→ TASK OBJECTIVE
Determine how many lines in the records include "Mind". Write the number and nothing more.

(STUDY MATERIAL)

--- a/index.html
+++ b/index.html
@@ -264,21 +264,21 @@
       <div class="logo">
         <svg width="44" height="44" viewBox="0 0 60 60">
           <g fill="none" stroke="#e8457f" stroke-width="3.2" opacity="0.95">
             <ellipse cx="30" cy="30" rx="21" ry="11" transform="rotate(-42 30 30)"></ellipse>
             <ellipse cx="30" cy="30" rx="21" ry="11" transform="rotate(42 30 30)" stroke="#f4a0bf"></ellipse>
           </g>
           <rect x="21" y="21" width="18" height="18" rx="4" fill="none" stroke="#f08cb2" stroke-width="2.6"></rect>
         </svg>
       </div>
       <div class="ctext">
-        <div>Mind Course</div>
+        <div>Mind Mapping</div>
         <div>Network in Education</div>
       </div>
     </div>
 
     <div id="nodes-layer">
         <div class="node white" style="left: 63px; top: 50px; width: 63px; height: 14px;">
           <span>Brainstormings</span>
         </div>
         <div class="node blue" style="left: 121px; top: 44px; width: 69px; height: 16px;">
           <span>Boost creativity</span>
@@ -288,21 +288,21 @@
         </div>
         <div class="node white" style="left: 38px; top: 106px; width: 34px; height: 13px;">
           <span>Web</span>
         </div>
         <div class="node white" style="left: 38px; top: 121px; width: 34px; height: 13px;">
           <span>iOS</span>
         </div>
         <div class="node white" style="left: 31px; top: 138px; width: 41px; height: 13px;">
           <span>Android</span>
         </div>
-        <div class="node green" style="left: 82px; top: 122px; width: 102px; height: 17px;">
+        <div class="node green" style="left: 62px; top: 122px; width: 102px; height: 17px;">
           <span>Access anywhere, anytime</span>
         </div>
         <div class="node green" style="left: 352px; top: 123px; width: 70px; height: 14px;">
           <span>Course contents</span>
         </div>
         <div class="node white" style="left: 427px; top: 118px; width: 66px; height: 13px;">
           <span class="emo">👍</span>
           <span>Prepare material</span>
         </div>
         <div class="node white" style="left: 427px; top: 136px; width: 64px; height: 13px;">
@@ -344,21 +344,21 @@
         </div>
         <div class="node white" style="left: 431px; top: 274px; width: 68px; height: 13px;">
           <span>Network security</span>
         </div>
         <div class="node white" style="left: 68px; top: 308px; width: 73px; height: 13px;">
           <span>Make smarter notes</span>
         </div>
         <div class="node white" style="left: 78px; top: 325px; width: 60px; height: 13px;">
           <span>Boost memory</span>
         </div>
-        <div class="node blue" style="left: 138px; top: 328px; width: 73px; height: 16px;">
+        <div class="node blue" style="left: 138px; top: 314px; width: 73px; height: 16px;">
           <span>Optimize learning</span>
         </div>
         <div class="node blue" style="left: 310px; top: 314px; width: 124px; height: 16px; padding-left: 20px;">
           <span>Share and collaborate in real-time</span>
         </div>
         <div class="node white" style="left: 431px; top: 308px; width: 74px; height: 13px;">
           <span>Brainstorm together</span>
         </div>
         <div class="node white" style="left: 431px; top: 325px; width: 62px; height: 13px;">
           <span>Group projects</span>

(End STUDY MATERIAL)
(STUDY MATERIAL)

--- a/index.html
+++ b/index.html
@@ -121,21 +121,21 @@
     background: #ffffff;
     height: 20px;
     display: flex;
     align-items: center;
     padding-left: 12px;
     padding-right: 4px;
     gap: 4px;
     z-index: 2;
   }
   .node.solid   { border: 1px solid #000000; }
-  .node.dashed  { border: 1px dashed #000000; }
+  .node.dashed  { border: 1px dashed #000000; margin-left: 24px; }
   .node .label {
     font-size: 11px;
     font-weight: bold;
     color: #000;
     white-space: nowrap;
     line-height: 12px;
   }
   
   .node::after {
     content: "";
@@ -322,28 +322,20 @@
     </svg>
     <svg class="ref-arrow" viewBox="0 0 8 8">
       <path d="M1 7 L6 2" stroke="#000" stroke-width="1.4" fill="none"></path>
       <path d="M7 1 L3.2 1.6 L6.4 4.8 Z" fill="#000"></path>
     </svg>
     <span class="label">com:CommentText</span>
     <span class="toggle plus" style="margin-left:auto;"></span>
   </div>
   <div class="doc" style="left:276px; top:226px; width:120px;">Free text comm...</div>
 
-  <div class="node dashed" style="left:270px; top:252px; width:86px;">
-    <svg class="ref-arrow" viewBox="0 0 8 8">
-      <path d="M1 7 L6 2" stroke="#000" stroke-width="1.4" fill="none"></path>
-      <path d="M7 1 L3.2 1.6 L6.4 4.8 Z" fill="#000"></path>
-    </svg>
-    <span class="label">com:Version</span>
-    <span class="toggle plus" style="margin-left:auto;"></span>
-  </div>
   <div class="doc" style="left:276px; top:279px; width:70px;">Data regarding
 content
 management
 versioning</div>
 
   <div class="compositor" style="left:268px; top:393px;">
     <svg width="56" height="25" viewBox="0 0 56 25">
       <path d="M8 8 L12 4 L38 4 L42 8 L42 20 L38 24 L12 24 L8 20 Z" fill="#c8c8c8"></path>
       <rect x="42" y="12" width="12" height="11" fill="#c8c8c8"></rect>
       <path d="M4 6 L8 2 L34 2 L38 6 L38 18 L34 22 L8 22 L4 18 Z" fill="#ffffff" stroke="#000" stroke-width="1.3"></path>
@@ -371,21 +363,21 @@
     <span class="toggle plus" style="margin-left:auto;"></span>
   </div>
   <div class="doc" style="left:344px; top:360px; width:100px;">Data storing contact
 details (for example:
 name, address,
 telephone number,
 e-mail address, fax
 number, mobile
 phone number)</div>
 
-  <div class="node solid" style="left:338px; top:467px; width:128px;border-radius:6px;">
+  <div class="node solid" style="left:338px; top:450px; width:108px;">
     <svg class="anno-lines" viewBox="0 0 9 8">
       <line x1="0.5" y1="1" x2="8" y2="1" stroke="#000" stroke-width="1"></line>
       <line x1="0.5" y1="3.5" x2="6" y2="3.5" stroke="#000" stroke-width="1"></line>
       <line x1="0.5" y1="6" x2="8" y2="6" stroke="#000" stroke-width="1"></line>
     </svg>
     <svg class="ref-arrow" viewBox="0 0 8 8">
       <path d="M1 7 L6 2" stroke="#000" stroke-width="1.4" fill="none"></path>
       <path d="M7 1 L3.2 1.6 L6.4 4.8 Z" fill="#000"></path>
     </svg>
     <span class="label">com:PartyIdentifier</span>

(End STUDY MATERIAL)

→ EXPECTED ANSWER
2